Kasperek has held prominent positions as a soloist and principal bassoon: among others, he was soloist with the Polish Chamber Philharmonic (1990–1994), first bassoonist of the Polish Festival Orchestra under Krystian Zimerman in 1999—where he participated in award-winning recordings of Chopin’s piano concertos for Deutsche Grammophon—and he currently heads the wind instruments section of the Orchestra of the Great Theatre – National Opera (since 1992); he is also soloist with Sinfonietta Cracovia (since 1994) and the Polish Radio Orchestra. Active as a chamber musician, he collaborates with ensembles such as Concerto Avenna, Ensemble de Narol, Sinfonia Varsovia, New Art Ensemble, and Gruppo di Tempera.
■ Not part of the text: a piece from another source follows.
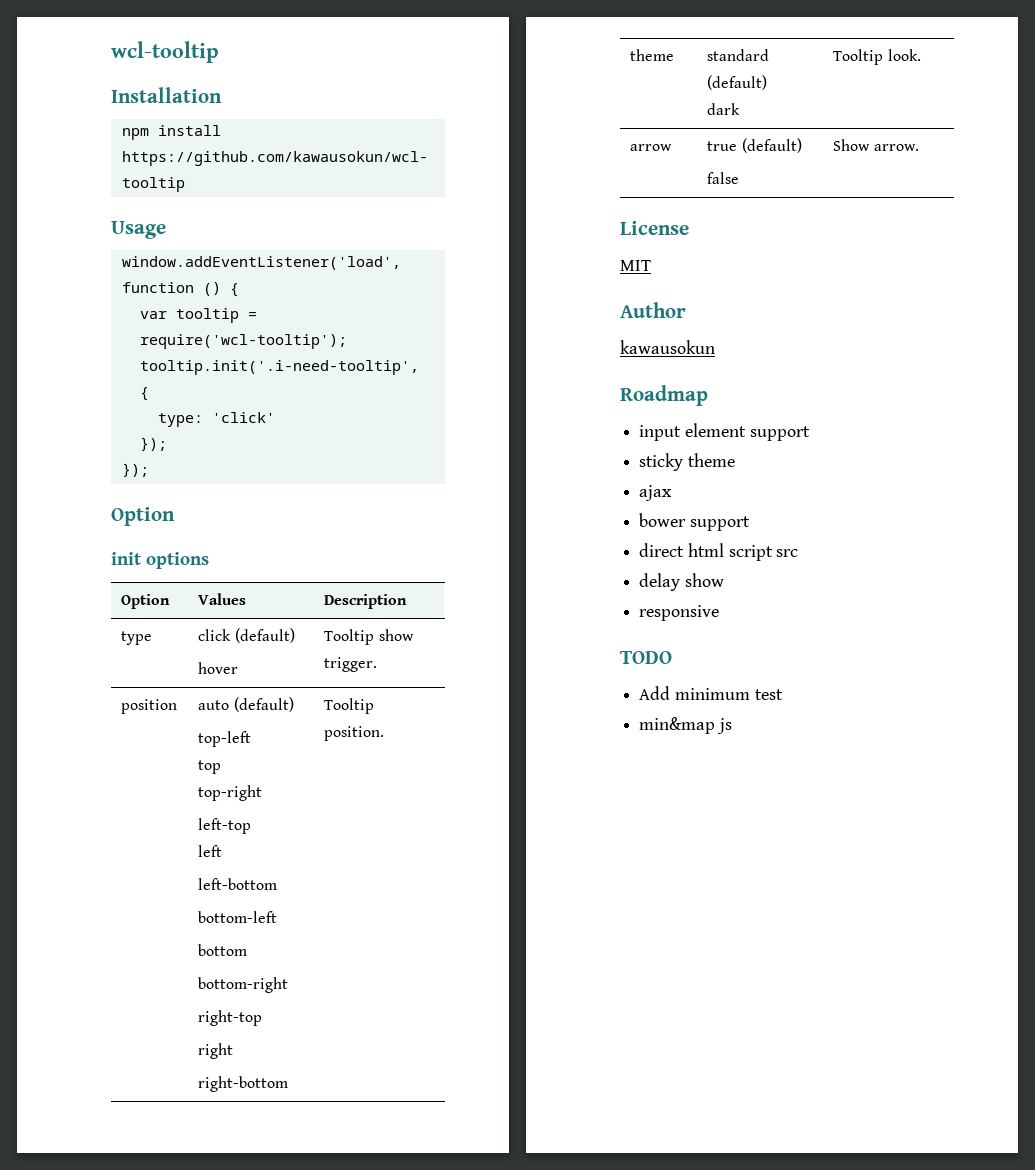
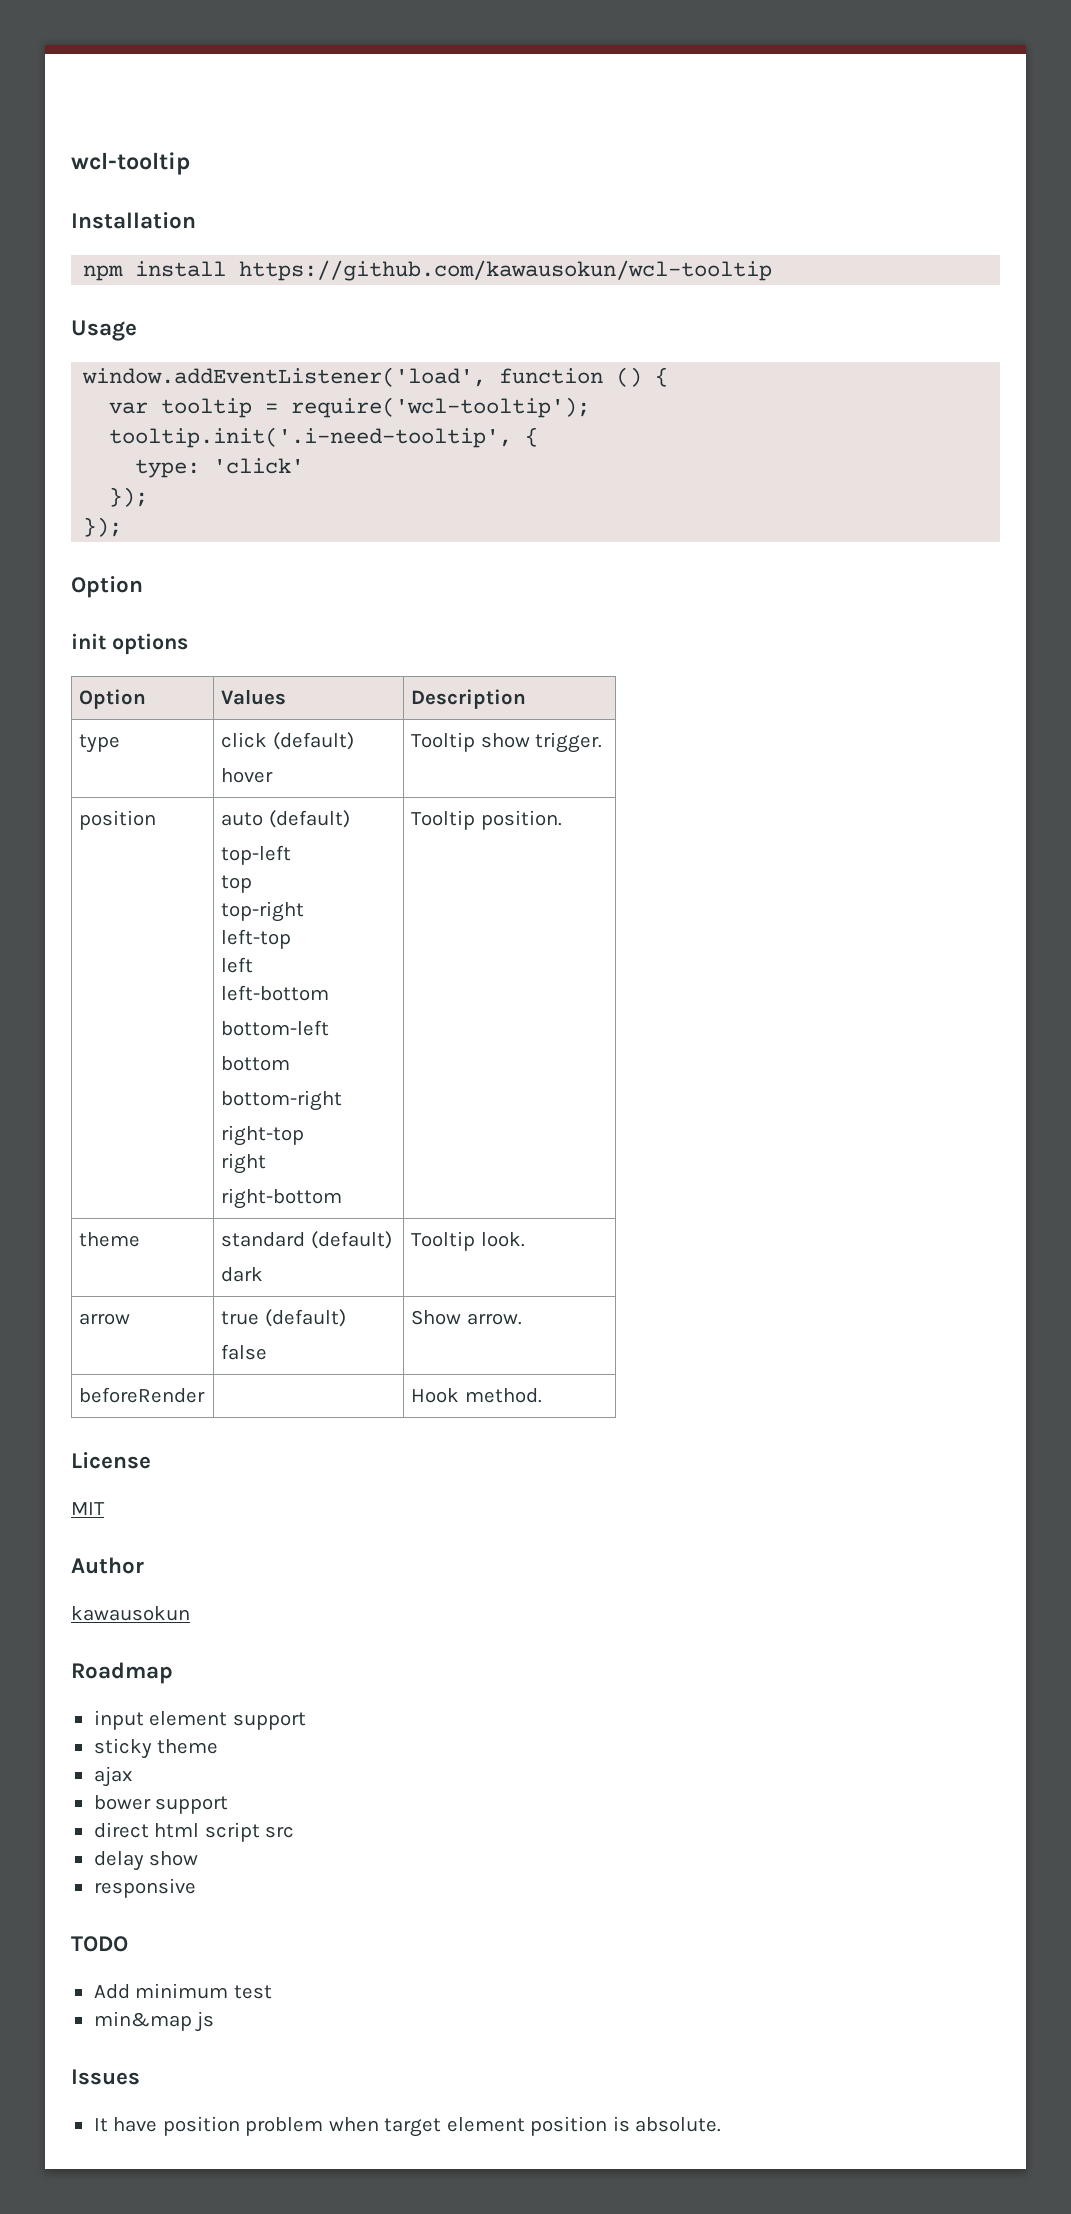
(919, 147) none -> [79,1387,206,1403] [411,1388,542,1403] // beforeRender | | Hook method.
(732, 726) none -> [71,2069,140,2085] [93,2116,722,2137] // Issues // It have position problem when target element position is absolute.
In academia, Kasperek earned a doctorate in 2012 and received habilitation in 2016. Since then, he has served as Assistant Professor and later as Associate Professor at the Chair of Wind Instruments at the Fryderyk Chopin University of Music in Warsaw, eventually becoming head of that chair. He is known for his pedagogical work—ranking highly among Poland’s bassoon educators—with students who have achieved success in competitions and orchestral auditions; he also leads masterclasses and serves on juries.